* [Prompt] Beneath this instruction is a listing; print exactly the lines in it starting at the line that contains "Sur-oreiller rafraichissant Coolpad Crystal Mauve" and going through the line that contains "total: 334.04 -> 621.36".
--- Input ---
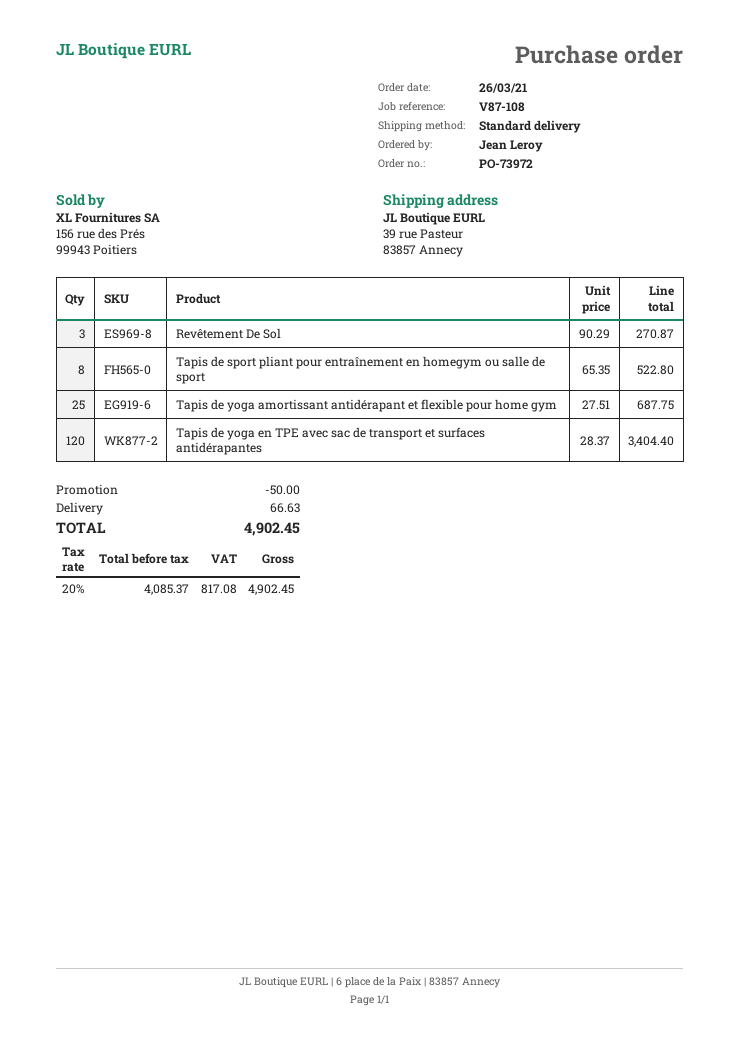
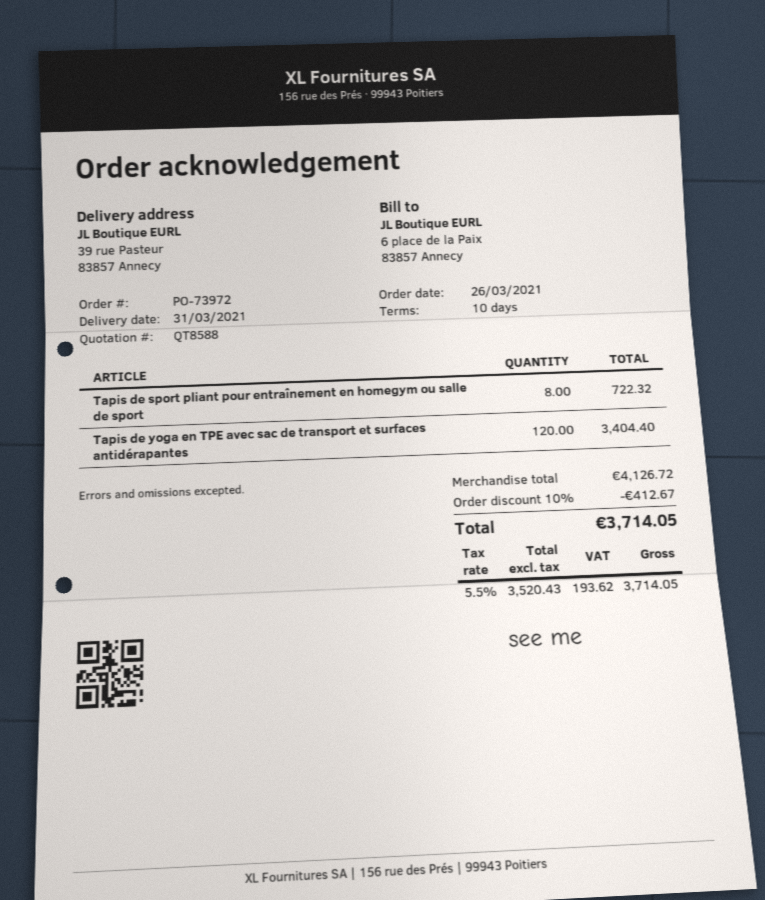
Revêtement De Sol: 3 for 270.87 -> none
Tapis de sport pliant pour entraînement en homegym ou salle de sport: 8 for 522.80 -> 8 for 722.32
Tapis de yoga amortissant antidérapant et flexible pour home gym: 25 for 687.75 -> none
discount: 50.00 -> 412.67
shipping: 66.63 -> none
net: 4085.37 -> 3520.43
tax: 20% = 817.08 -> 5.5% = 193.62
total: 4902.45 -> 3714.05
---
--- Input ---
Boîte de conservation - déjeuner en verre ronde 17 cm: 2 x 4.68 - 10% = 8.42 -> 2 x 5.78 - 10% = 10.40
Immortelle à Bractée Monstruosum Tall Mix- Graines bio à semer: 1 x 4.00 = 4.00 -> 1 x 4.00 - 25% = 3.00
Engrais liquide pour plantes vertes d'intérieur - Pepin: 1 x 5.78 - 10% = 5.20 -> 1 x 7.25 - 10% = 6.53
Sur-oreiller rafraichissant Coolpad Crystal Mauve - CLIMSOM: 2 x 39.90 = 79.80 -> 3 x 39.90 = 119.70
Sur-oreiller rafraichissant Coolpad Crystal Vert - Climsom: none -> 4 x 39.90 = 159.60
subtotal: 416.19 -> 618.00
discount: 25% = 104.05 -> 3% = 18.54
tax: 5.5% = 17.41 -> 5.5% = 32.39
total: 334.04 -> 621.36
---
* [Result of this task]
Sur-oreiller rafraichissant Coolpad Crystal Mauve - CLIMSOM: 2 x 39.90 = 79.80 -> 3 x 39.90 = 119.70
Sur-oreiller rafraichissant Coolpad Crystal Vert - Climsom: none -> 4 x 39.90 = 159.60
subtotal: 416.19 -> 618.00
discount: 25% = 104.05 -> 3% = 18.54
tax: 5.5% = 17.41 -> 5.5% = 32.39
total: 334.04 -> 621.36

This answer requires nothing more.